# EXERCISE INSTRUCTIONS:
Each line below should be written out again without any change.

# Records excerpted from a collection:
=-=-=-=-=

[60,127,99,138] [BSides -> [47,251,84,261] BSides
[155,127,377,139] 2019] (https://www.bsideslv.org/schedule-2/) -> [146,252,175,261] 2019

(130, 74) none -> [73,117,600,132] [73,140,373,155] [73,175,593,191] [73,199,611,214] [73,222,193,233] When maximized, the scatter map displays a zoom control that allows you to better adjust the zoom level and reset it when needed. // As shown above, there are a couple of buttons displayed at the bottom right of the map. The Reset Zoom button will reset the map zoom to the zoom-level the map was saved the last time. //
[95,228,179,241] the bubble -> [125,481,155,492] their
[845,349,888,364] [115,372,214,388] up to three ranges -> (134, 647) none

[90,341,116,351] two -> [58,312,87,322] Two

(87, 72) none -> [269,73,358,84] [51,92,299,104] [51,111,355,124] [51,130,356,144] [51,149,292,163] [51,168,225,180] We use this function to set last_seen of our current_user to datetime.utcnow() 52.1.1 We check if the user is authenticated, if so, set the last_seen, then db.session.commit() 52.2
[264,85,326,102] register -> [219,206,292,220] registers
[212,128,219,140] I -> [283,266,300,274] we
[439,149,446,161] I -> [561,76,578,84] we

=-=-=-=-=

# COMPLETED TASK:
[60,127,99,138] [BSides -> [47,251,84,261] BSides
[155,127,377,139] 2019] (https://www.bsideslv.org/schedule-2/) -> [146,252,175,261] 2019

(130, 74) none -> [73,117,600,132] [73,140,373,155] [73,175,593,191] [73,199,611,214] [73,222,193,233] When maximized, the scatter map displays a zoom control that allows you to better adjust the zoom level and reset it when needed. // As shown above, there are a couple of buttons displayed at the bottom right of the map. The Reset Zoom button will reset the map zoom to the zoom-level the map was saved the last time. //
[95,228,179,241] the bubble -> [125,481,155,492] their
[845,349,888,364] [115,372,214,388] up to three ranges -> (134, 647) none

[90,341,116,351] two -> [58,312,87,322] Two

(87, 72) none -> [269,73,358,84] [51,92,299,104] [51,111,355,124] [51,130,356,144] [51,149,292,163] [51,168,225,180] We use this function to set last_seen of our current_user to datetime.utcnow() 52.1.1 We check if the user is authenticated, if so, set the last_seen, then db.session.commit() 52.2
[264,85,326,102] register -> [219,206,292,220] registers
[212,128,219,140] I -> [283,266,300,274] we
[439,149,446,161] I -> [561,76,578,84] we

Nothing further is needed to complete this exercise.